Ancient institutions of the Franks.-They are more difficult of study than those of the Anglo-Saxons -Three kinds of landed property; allodial, beneficiary, and tributary lands.—Origin of allodial lands.-Meaning of the word allodium.-Salic land amongst the Franks.-Essential characteristics of the allods.

THE primitive institutions of the Franks are much more difficult of study than those of the Anglo-Saxons.

I. In the Frankish monarchy, the old Gallo-Roman people still subsisted; they in part retained their laws and customs; their language even predominated; Gaul was more civilised, more organised, more Romanised than Great Britain, in which nearly all the original inhabitants of the country were either destroyed or dispersed.

II. Gaul was divided among various barbarian peoples, each of whom had its own laws, its own kingdom, its own history; the Franks, the Visigoths, the Burgundians; and the continual alternations of the Frankish monarchy between dislocation and re-union, long destroyed all unity in its history.

III. The conquerors were dispersed over a much larger extent of territory; and central institutions were weaker, more diverse, and more complicated.
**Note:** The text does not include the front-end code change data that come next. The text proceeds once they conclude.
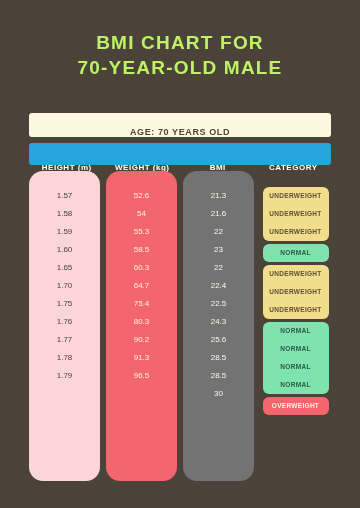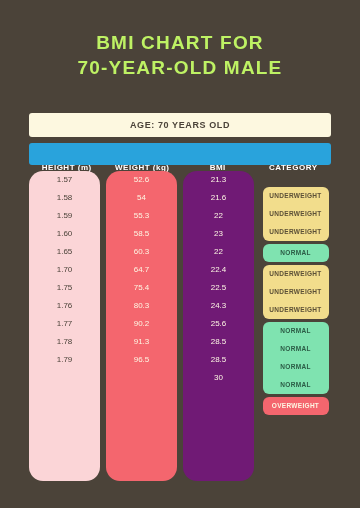"AGE: 70 YEARS OLD" .age-bar { align-items: center -> flex-end }
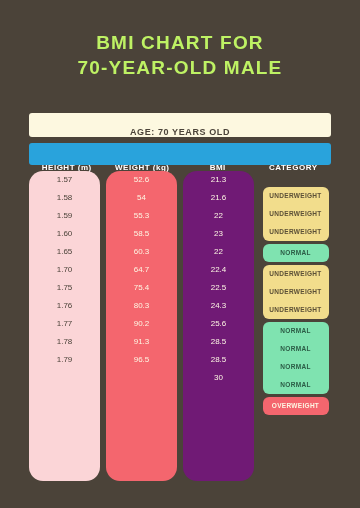"1.57" .col { padding-top: 0 -> 16px }
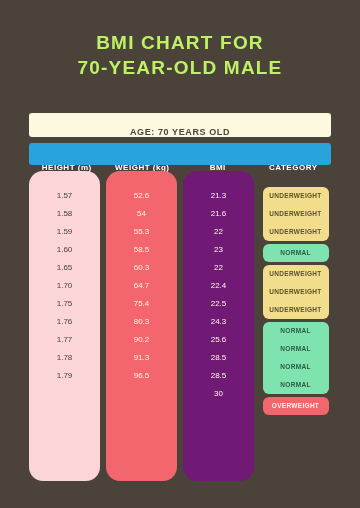"21.3" .col-bmi { background: #701a75 -> #737373 }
IV. Of the two systems of social and political order, contained in the cradle of modern nations-I mean the feudal system and the representative system-the latter has long prevailed in England, while the former long maintained its sway in France. The ancient national institutions of the Franks were absorbed into the feudal system, in whose train came absolute power. Those of the Saxons, on the other hand, were more or less maintained and perpetuated, to end at length in the representative system, which rendered them clear by giving them due development.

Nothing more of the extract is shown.